_ACTION ITEM_:
Where does the string "nginx" appear in the records? Copy each line that holds it.

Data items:
______________________________

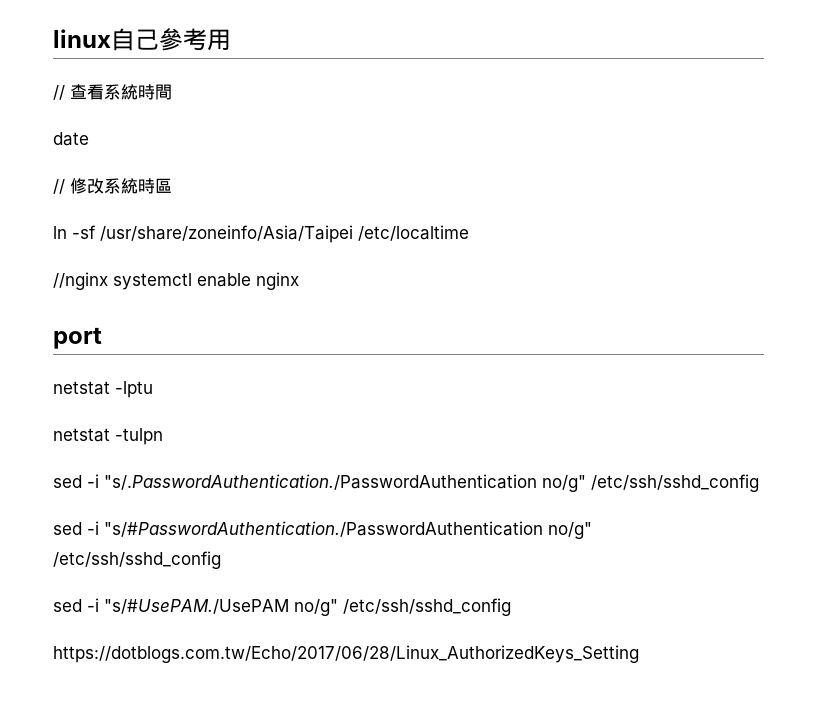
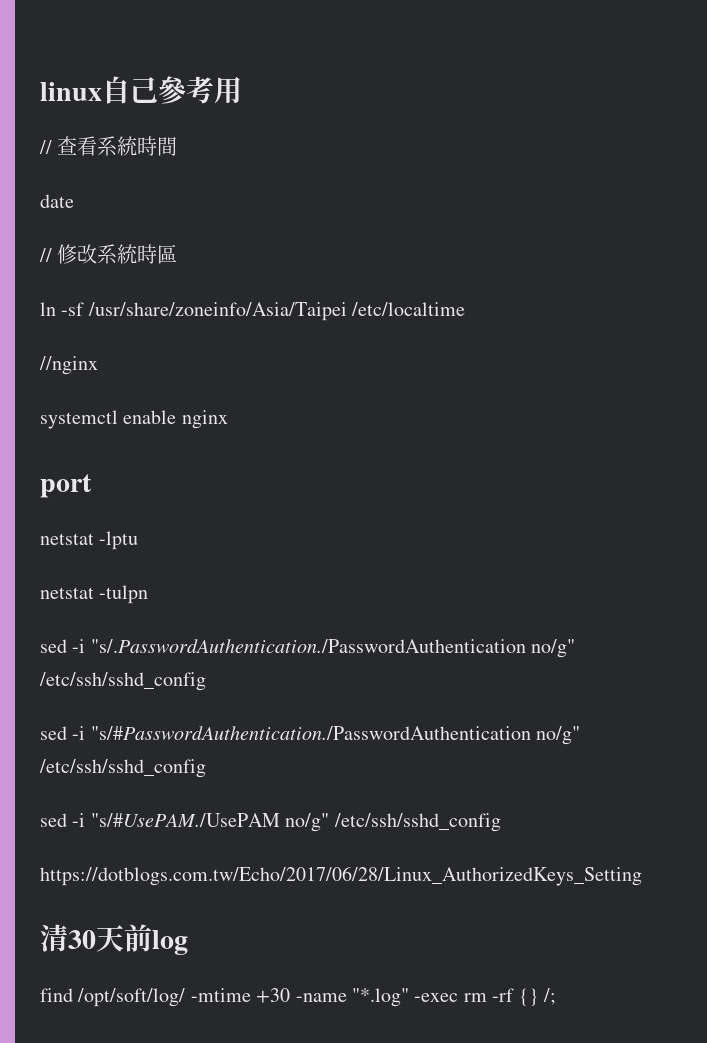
- //nginx systemctl enable nginx
+ //nginx
+ systemctl enable nginx
+ 清30天前log
+ find /opt/soft/log/ -mtime +30 -name "*.log" -exec rm -rf {} /;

______________________________

_OUTPUT_:
- //nginx systemctl enable nginx
+ //nginx
+ systemctl enable nginx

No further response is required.